Timothy C. Samuelson, the assistant attorney general from Wisconsin, repeatedly used the word “tradition” to defend the ban in that state on gay marriage, leading exasperated judges to ask what he meant by that.
“Tradition is based on experience,” Samuelson said.
Judge David F. Hamilton pressed Samuelson to explain why “tradition” was a sufficient argument for why a ban in that state should not be overturned.
“I suppose you know how that’s been working out in practice” over the last several decades, Hamilton pressed, referring to the concept that marriage is meant to promote childbirth and to keep couples together.
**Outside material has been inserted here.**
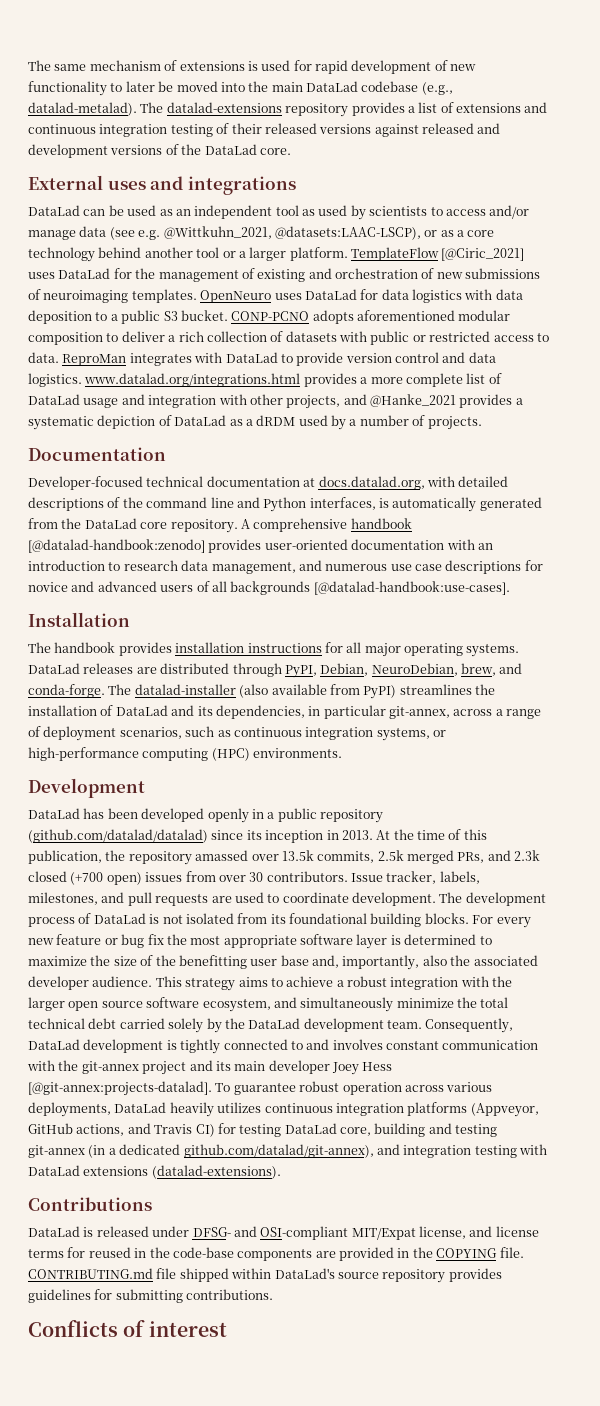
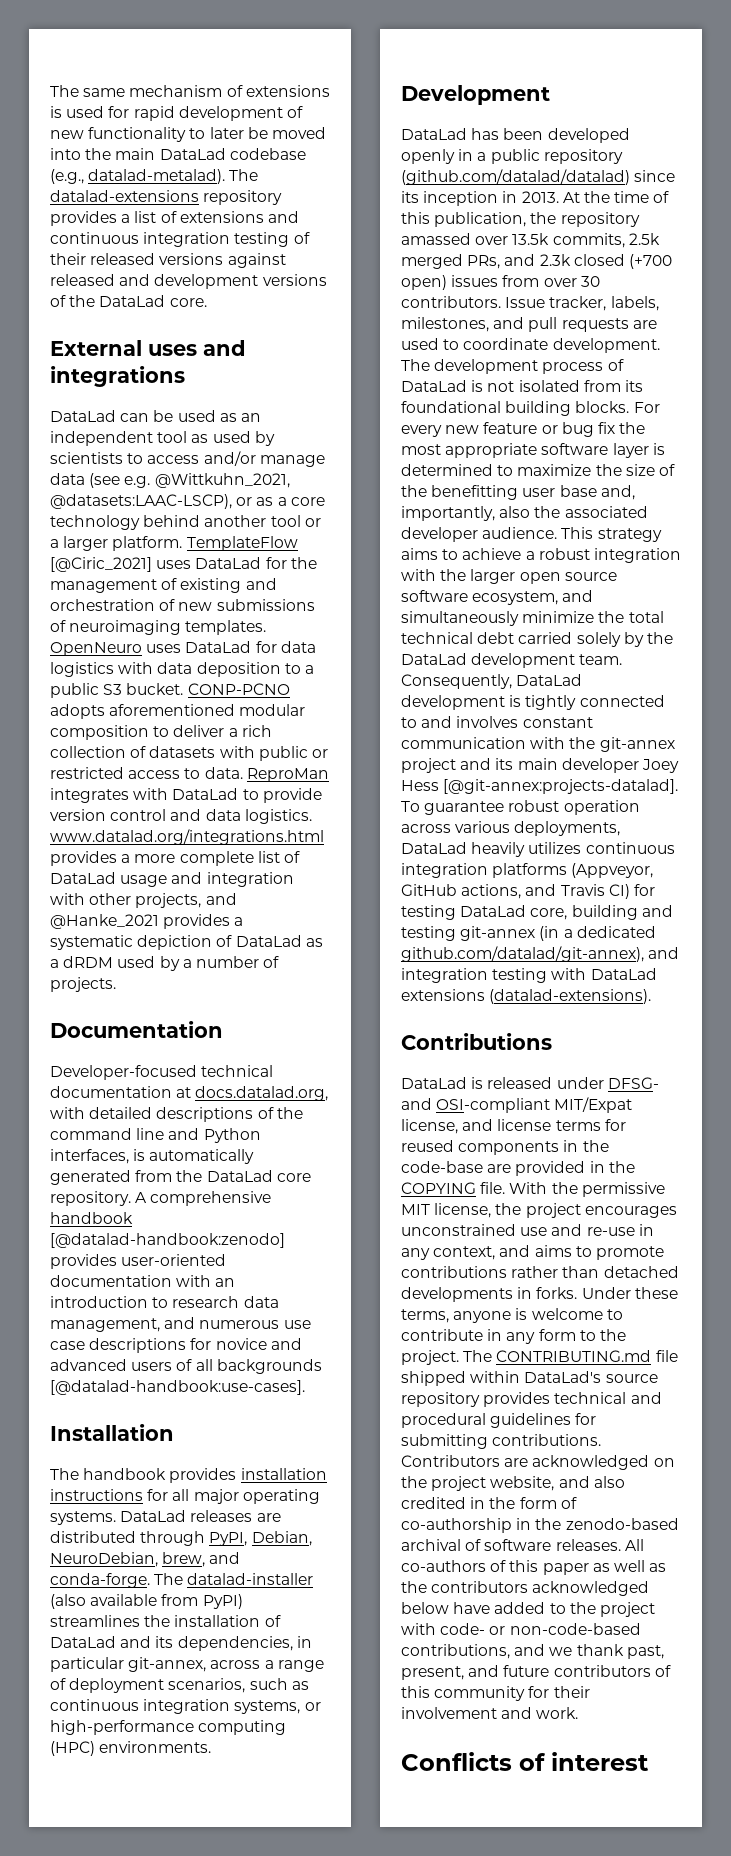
(131, 1252) none -> [458,1141,560,1155] components
[237,1249,313,1261] components -> (483, 1167) none
(524, 1252) none -> [509,1182,665,1197] [401,1203,677,1218] [401,1224,654,1236] [401,1245,664,1260] [401,1266,679,1278] [401,1287,678,1302] [401,1308,623,1323] [401,1329,626,1344] [401,1350,493,1365] With the permissive MIT license, the project encourages unconstrained use and re-use in any context, and aims to promote contributions rather than detached developments in forks. Under these terms, anyone is welcome to contribute in any form to the project. The
(502, 1275) none -> [554,1392,662,1404] [401,1413,486,1428] technical and procedural
(274, 1294) none -> [401,1455,675,1470] [401,1476,625,1491] [401,1497,577,1509] [401,1518,679,1533] [401,1539,644,1551] [401,1560,667,1575] [401,1581,650,1596] [401,1602,655,1617] [401,1623,641,1635] [401,1644,664,1659] [401,1665,671,1680] [401,1686,590,1701] [401,1707,579,1719] Contributors are acknowledged on the project website, and also credited in the form of co-authorship in the zenodo-based archival of software releases. All co-authors of this paper as well as the contributors acknowledged below have added to the project with code- or non-code-based contributions, and we thank past, present, and future contributors of this community for their involvement and work.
After the 90 minutes of arguments concluded, supporters of gay marriage flooded into the Dirksen U.S. Courthouse lobby, some carrying flowers. The mood was upbeat.
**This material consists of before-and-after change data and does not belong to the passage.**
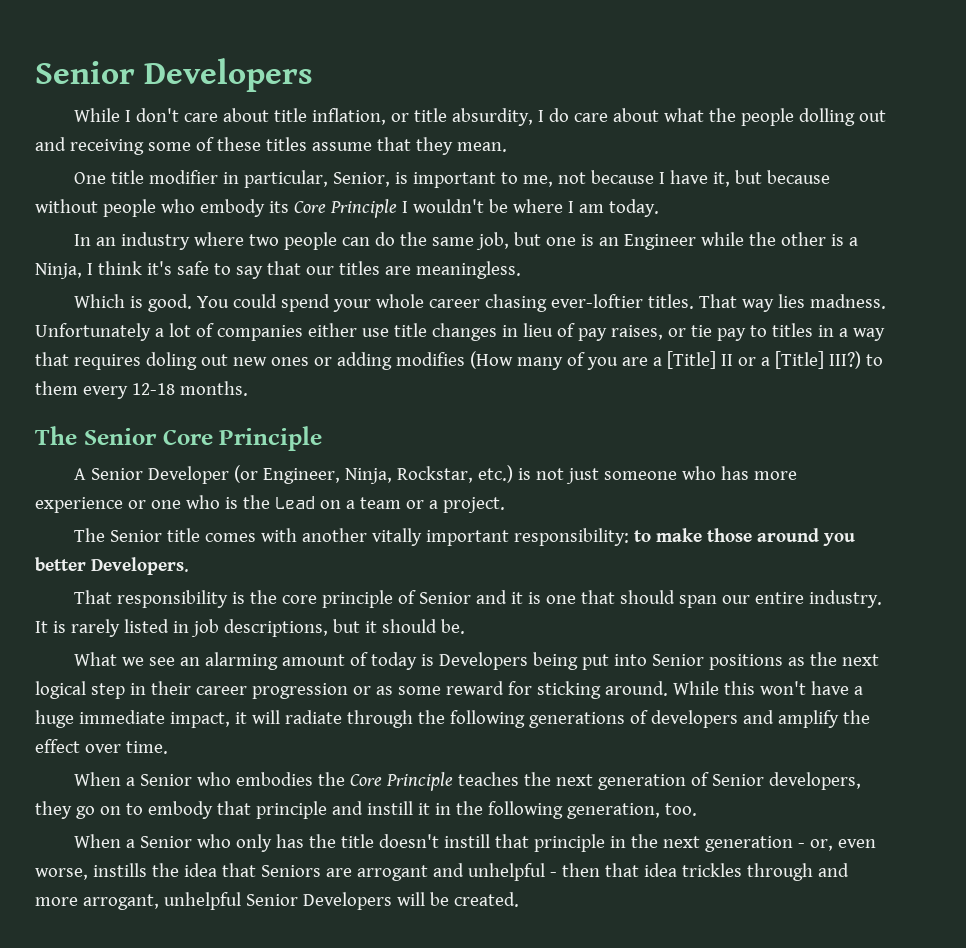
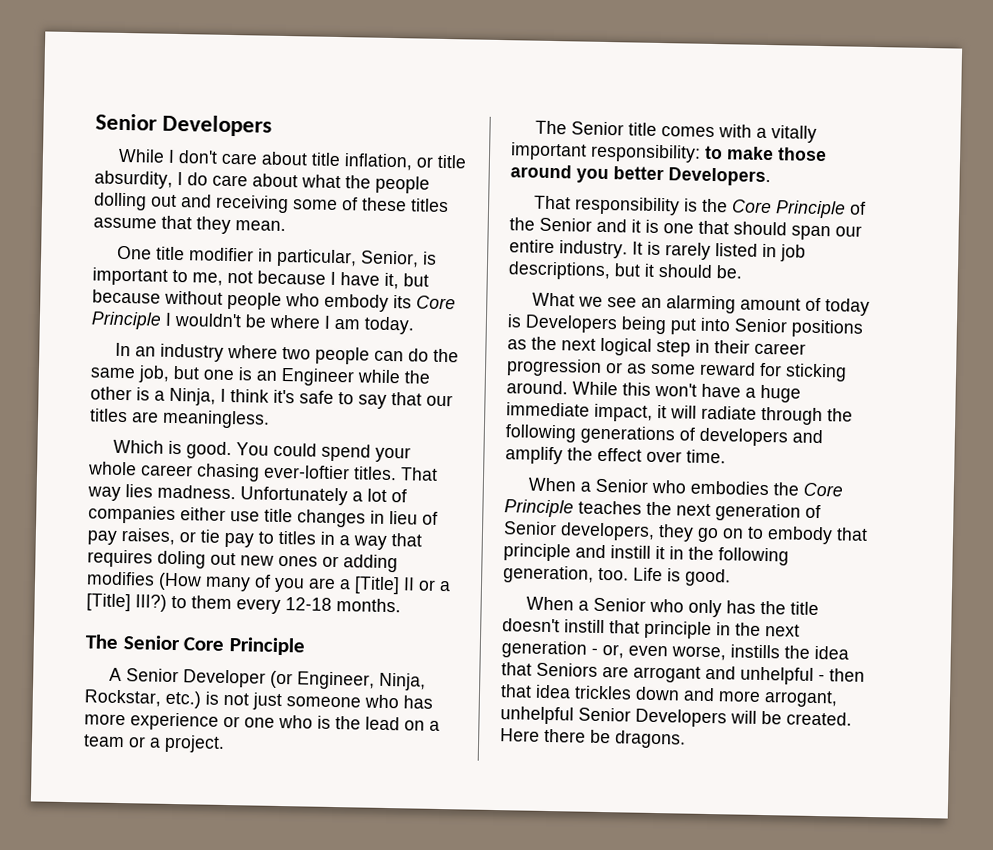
[274,496,315,509] Lead -> [365,716,400,731] lead
[302,528,368,542] another -> [755,127,767,138] a
[282,590,417,608] core principle of -> [731,199,866,219] [509,217,535,231] Core Principle of the
(697, 809) none -> [633,567,731,587] Life is good.
[746,863,813,881] through -> [635,686,680,701] down
(519, 899) none -> [500,728,686,749] Here there be dragons.

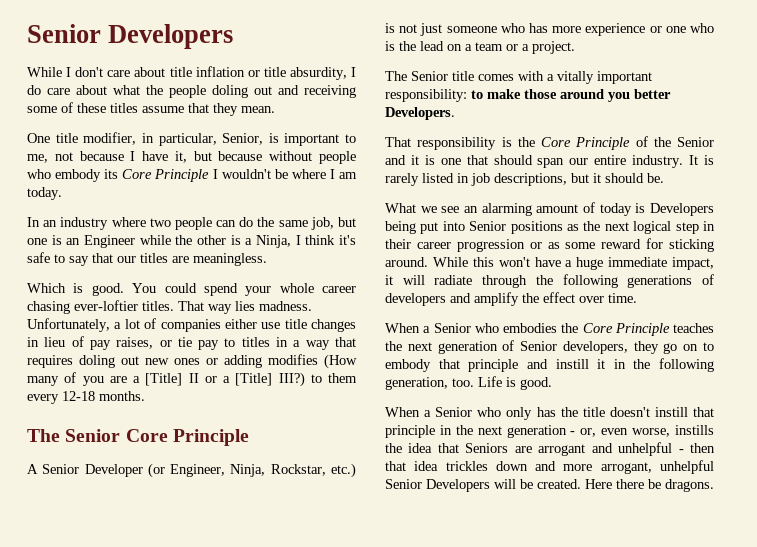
[343,153,413,171] inflation, -> [195,66,245,77] inflation
[93,192,147,211] dolling -> [212,85,248,98] doling
[188,247,254,262] modifier -> [83,132,137,145] modifier,
[240,486,348,506] Unfortunately -> [27,318,110,332] Unfortunately,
“Hopeful,” was how Amy Sandler, an Indiana plaintiff, described the debate. “I felt it was moving in the direction of the rest of the country.”
Kyle Megrath, marriage coordinator for Hoosiers Unite for Marriage, said he was cheered by today’s proceedings.
* * *
Megrath said judges were hard on the attorney from the state of Indiana.
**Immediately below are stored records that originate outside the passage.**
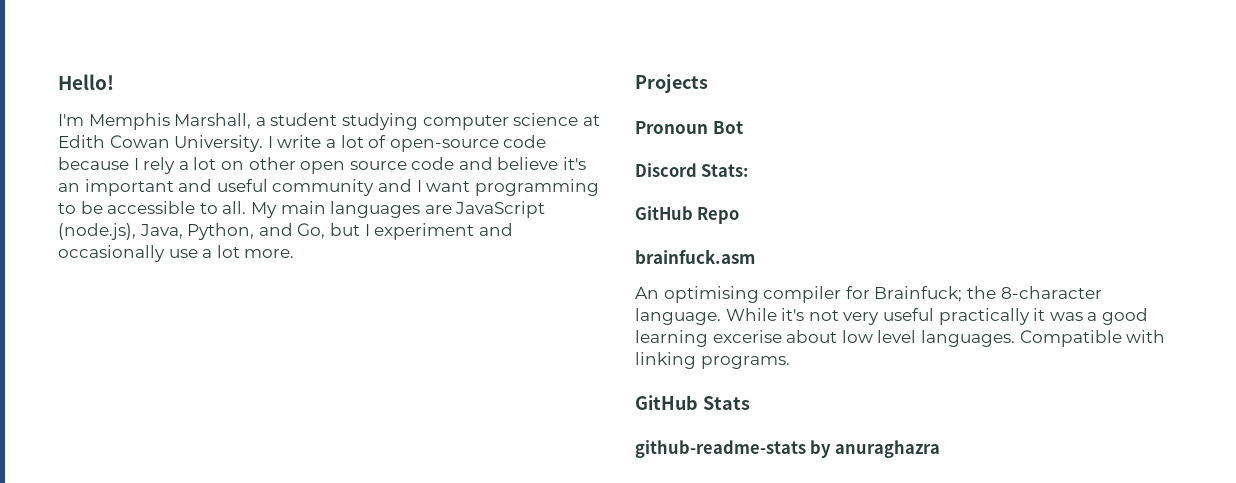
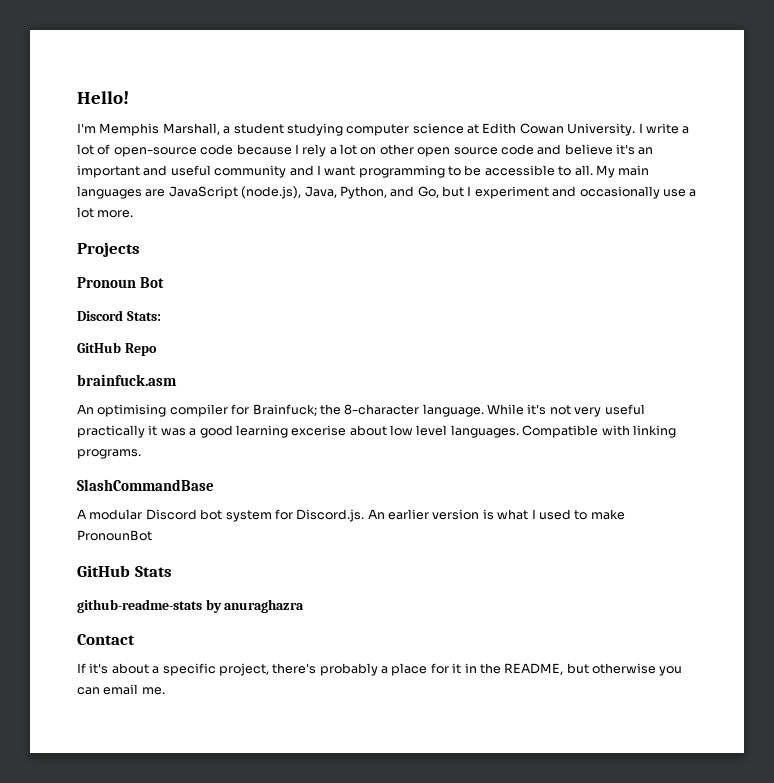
(790, 362) none -> [77,479,214,491] [77,509,625,522] [77,530,152,541] // SlashCommandBase // A modular Discord bot system for Discord.js. An earlier version is what I used to make PronounBot
(940, 449) none -> [77,634,135,645] [77,663,683,676] [77,684,165,695] // Contact // If it's about a specific project, there's probably a place for it in the README, but otherwise you can email me.

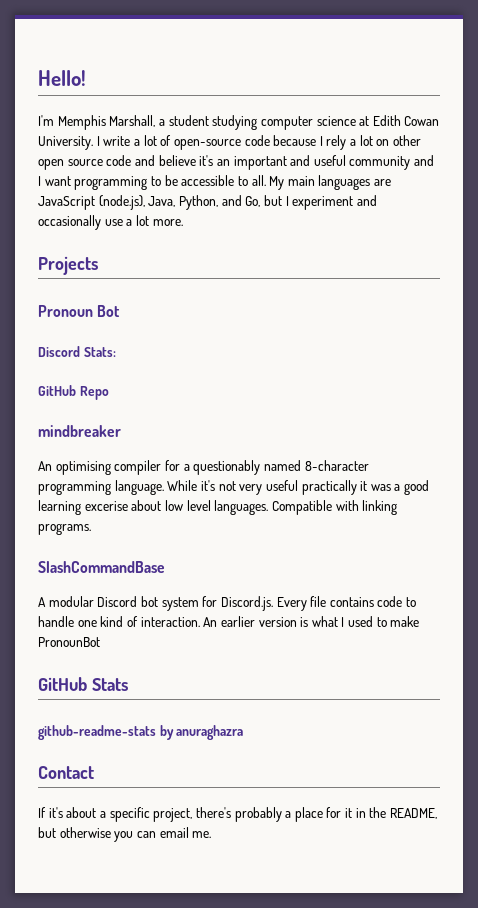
[77,374,177,386] brainfuck.asm -> [38,425,121,437] mindbreaker
[252,404,420,416] Brainfuck; the 8-character -> [183,460,369,475] [38,481,111,495] a questionably named 8-character programming
(365, 515) none -> [276,596,417,611] [38,616,200,627] Every file contains code to handle one kind of interaction.

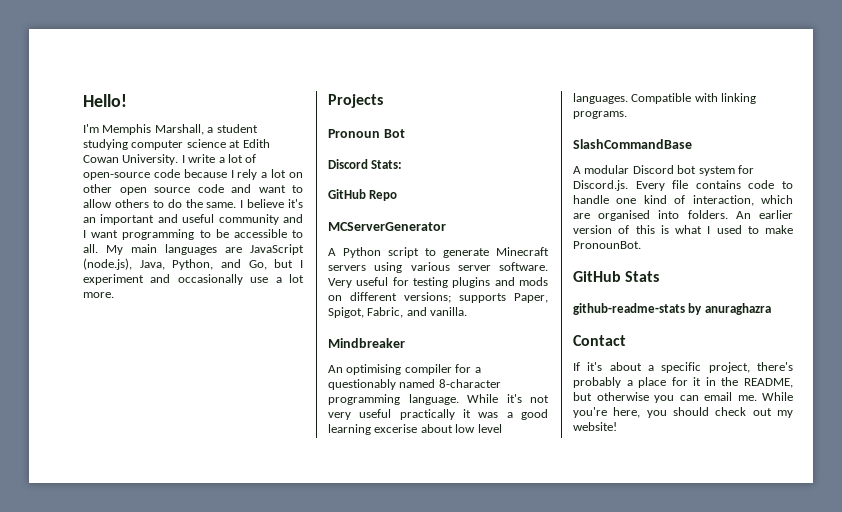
(155, 160) none -> [258,185,303,193] [83,199,244,208] want to allow others to do the same. I
[38,425,121,437] mindbreaker -> [328,222,446,231] [328,247,549,258] [328,262,548,273] [328,277,548,288] [328,292,548,303] [328,307,468,318] [328,338,405,348] MCServerGenerator // A Python script to generate Minecraft servers using various server software. Very useful for testing plugins and mods on different versions; supports Paper, Spigot, Fabric, and vanilla. // Mindbreaker
[140,617,200,627] interaction. -> [692,195,793,206] [573,210,728,221] interaction, which are organised into folders.
(297, 622) none -> [618,225,655,234] of this
[38,637,100,647] PronounBot -> [573,241,641,249] PronounBot.
(212, 834) none -> [762,392,793,401] [573,407,793,418] [573,422,617,431] While you're here, you should check out my website!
“I was surprised,” Megrath said. “I think that it was pretty clear the judges saw weakness.”
The 7th U.S. Circuit Court of Appeals in Chicago hears cases not only from Illinois but from Wisconsin and Indiana. Several federal lawsuits have been filed in both states on behalf of same-sex couples who say the refusal to recognize and allow same-sex marriages violates their constitutional rights.
Lower courts in Wisconsin and Indiana agreed the bans were unconstitutional, but each state challenged those decisions to the appellate court. No decision was expected today. The cases in both states were originally filed in winter and spring 2014.
There are 92 cases pending in 33 states in federal and state courts and potentially three headed to the Supreme Court. Last month a federal appellate court in Virginia also issued a pro-gay marriage ruling, though the Supreme Court has issued a stay pending appeals, putting license applications on hold.
The Next cases to be heard by the courts of appeal are in the 9th Circuit Court of Appeals on Monday September 8, in Sevcik v. Sandoval, 12-17668 (Nevada), Latter v. Otter, 14-35420, 14-35421 (Idaho), and Geiger v. Kitzhaber, 14-35427 (Oregon). Arizona is in the 9th Circuit.